She had tried to do the right thing for everyone. But she hadn’t done the right thing for herself.
She only hoped she still had a job here at The Fixer-Upper hardware store. She hoped her boss, Patrick
Fogerty, hadn’t replaced her. She would definitely need the money, because she had a feeling Mrs. Morgan would want to be reimbursed for the wedding that hadn’t happened.
Her dad couldn’t afford the expense.
Somehow she’d make this right. She would get her life back. Tomorrow she’d admit to Miss Coraline Connolly, retired principal of the Bygones school system, that she’d been right. She and Ann Mars, owner of the This ’N’ That, had both questioned her in the past few days, telling her she didn’t look as happy as a bride-to-be ought to.
Outside The Fixer-Upper she could hear cars. People were probably looking for her. She guessed her dad would have gone home to search in all of her old hiding places. No one would think to check for her in the hardware store, a business that had been in town for only two months, with an owner few people really knew.
They’d like him once they got to know him, she thought, once they realized he wasn’t just a city person looking for a fresh start. He was a decent man who really wanted to be a part of a community. She thought that about all the new business owners in Bygones. From the coffee shop to the bakery, they had made the town better. They were giving her hometown hope. The folks in Bygones needed hope.

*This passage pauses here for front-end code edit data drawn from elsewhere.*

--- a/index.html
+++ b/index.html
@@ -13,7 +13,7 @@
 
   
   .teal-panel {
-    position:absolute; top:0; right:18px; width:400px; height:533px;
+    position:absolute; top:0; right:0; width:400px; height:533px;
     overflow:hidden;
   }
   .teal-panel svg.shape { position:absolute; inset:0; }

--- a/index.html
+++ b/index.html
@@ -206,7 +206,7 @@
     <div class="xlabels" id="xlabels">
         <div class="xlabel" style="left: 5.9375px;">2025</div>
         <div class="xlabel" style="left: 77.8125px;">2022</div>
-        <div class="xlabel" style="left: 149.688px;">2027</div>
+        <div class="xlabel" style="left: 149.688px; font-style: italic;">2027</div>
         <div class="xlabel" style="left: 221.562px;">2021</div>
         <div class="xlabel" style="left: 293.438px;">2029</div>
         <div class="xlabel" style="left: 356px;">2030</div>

She needed hope. She closed her eyes and prayed, something she should have been doing more of. She should have paid attention to her nagging doubts about this marriage. She should have listened to God. Instead she’d listened to everyone else, to all the people telling her how great it would be to marry a man like Trent.
Gracie swiped a hand across her eyes. A tear or two slipped down her cheeks, not for the marriage that wouldn’t be, but for her dad, her family and her community. She thought about her mom and how things would have been different if Eva Wilson had lived.

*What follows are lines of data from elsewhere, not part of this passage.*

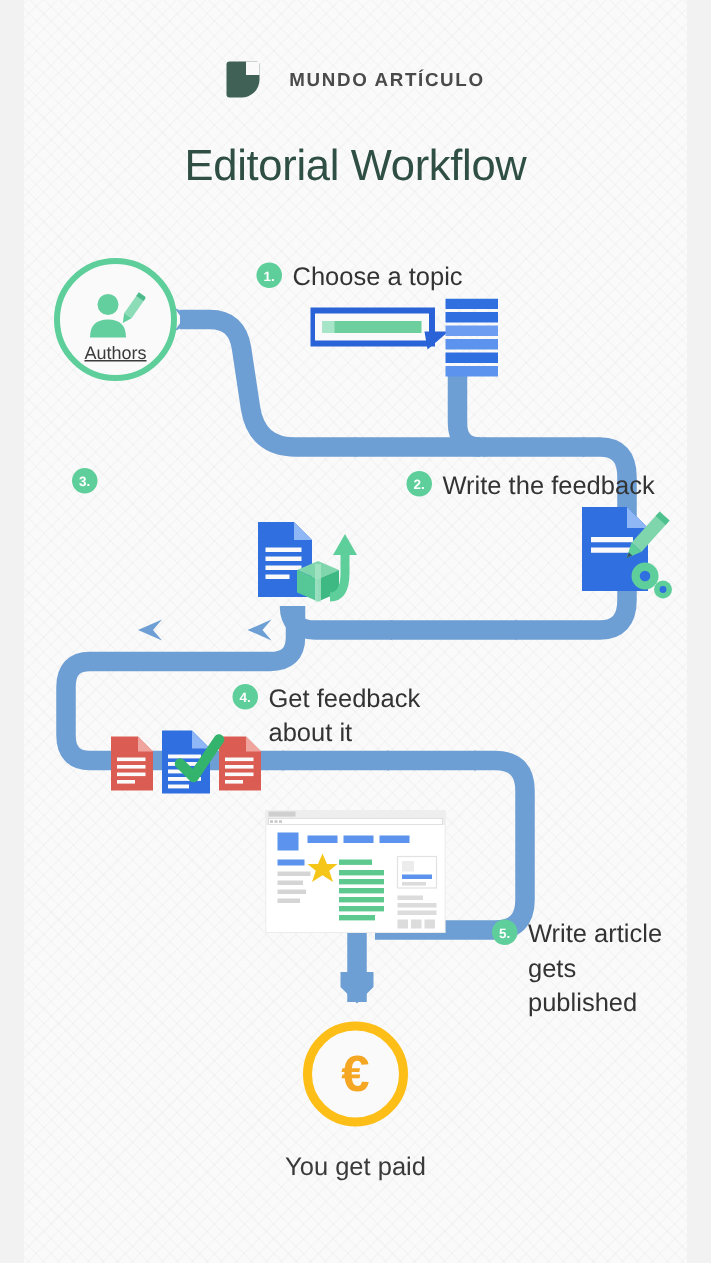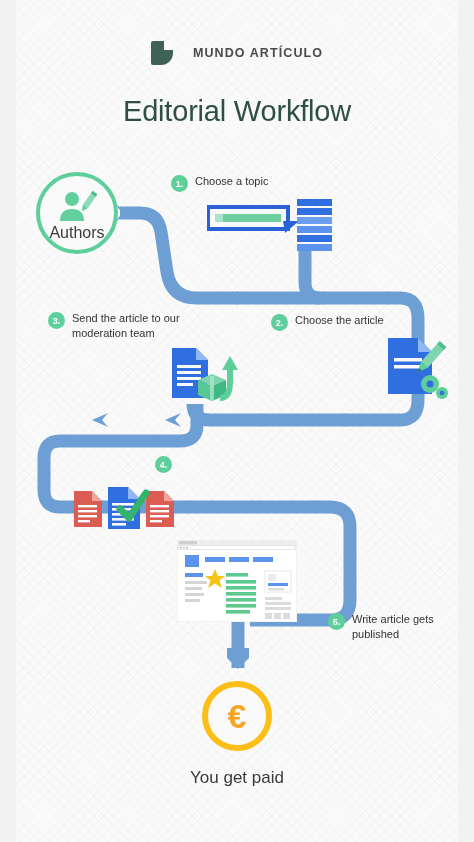--- a/index.html
+++ b/index.html
@@ -68,7 +68,7 @@
     display:flex; align-items:center; justify-content:center;
     margin-top:1px;
   }
-  .step-text { font-size:11px; line-height:1.35; color:#333; white-space:pre-line; }
+  .step-text { font-size:17px; line-height:1.35; color:#333; white-space:pre-line; }
 
   #step1 { left:171px; top:174px; }
   #step2 { left:271px; top:313px; }

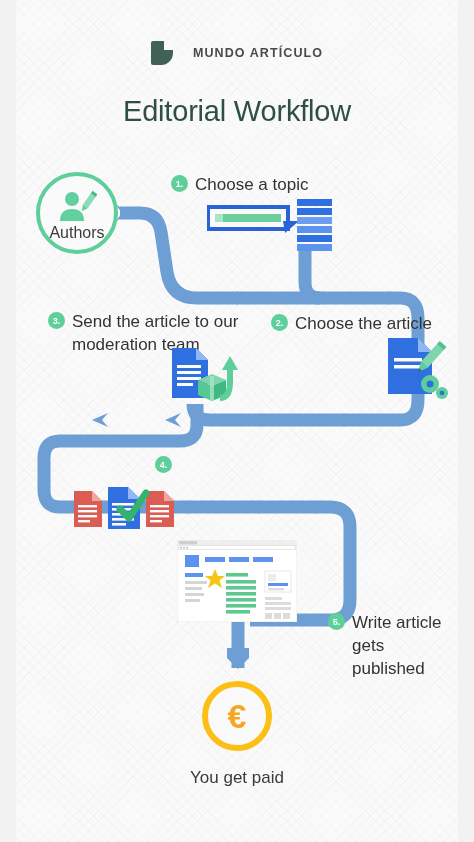--- a/index.html
+++ b/index.html
@@ -58,7 +58,7 @@
     display:flex; flex-direction:column; align-items:center; justify-content:flex-end;
     padding-bottom:8px;
   }
-  .authors .label { font-size:16px; color:#3b3b3b; }
+  .authors .label { font-size:12px; color:#3b3b3b;text-decoration:underline; }
 
   
   .step { position:absolute; display:flex; align-items:flex-start; gap:7px; }

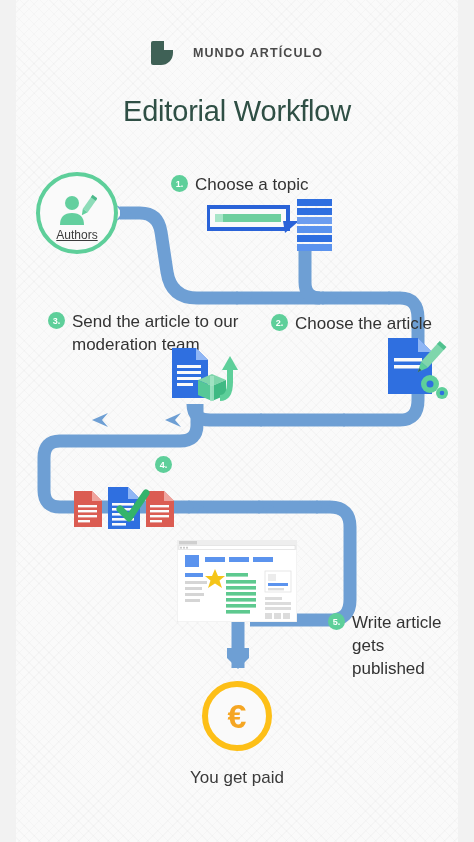--- a/index.html
+++ b/index.html
@@ -173,8 +173,6 @@
 
   <div class="step" id="step3">
     <span class="num">3.</span>
-    <span class="step-text">Send the article to our
-moderation team</span>
   </div>
 
   <div class="step" id="step4">

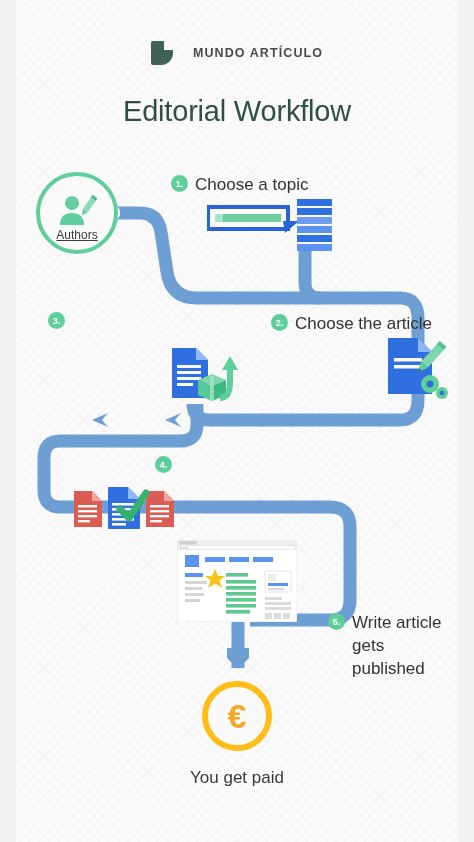--- a/index.html
+++ b/index.html
@@ -168,7 +168,7 @@
 
   <div class="step" id="step2">
     <span class="num">2.</span>
-    <span class="step-text">Choose the article</span>
+    <span class="step-text">Write the feedback</span>
   </div>
 
   <div class="step" id="step3">

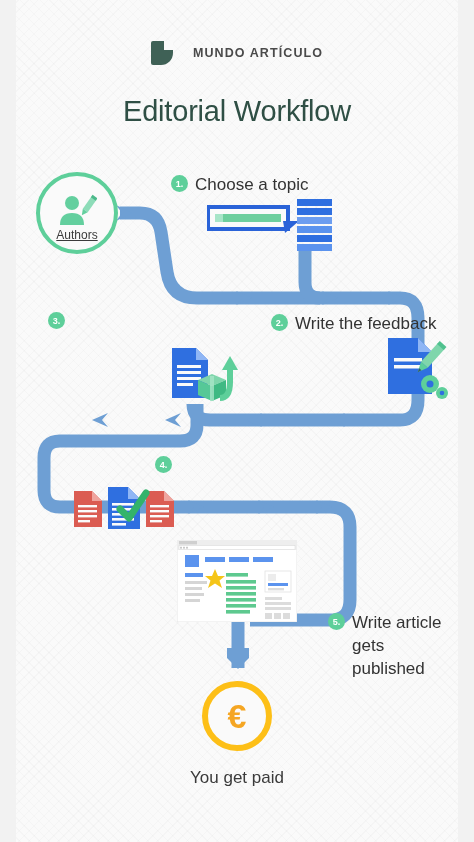--- a/index.html
+++ b/index.html
@@ -177,6 +177,8 @@
 
   <div class="step" id="step4">
     <span class="num">4.</span>
+    <span class="step-text">Get feedback
+about it</span>
   </div>
 
   <div class="step" id="step5">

The door chime dinged on the wall across from her. Someone had opened the front door of the hardware store. She scooted to the edge of the stool and glanced at the back door, her only way to escape. But running out the back door would set off an alarm, and the overworked, understaffed local police didn’t need more drama. They were probably busy looking for her.
She reached for a three-foot length of rebar and held it tight in her hand, just in case the person coming in thought they could rip the place off, since everyone in town was otherwise occupied. There had been some vandalism lately. As quiet as Bygones used to be, a break-in wouldn’t be so surprising in this economy. The door to the storeroom opened. She held the rebar close, took a deep breath and waited.
Patrick Fogerty stepped into the room, all six feet four inches of him. He looked around and then spotted her. Gracie shrugged as she watched her boss take a few steps into the room, his ruggedly handsome face masked in shadows, his dark hair a little messy from the wind.
For the first time she really wanted to cry. It was a strange mixture of relief, sadness, guilt and anger that wrapped itself up inside of her like tangled string, none of it really making any sense. Tears sprang to her eyes and she blinked them away. Patrick offered her a sympathetic smile and that was when the tears really began to flow.
Gracie Wilson stared up at Patrick, her wide, dark eyes filling with tears. He watched her for a long minute, surprised to see her sitting in the stockroom of his store. When she hadn’t walked down the aisle, everyone had been surprised. Everyone, that is, except Ann Mars. He’d been sitting next to her in the church, and for whatever reason, she hadn’t seemed all that shocked. She’d told him that it was because she was in her eighties and she knew a thing or two about life.
Miss Mars, instead of being worried, had seemed relieved. He’d thought he heard a few sighs of relief throughout the sanctuary of Bygones Community Church.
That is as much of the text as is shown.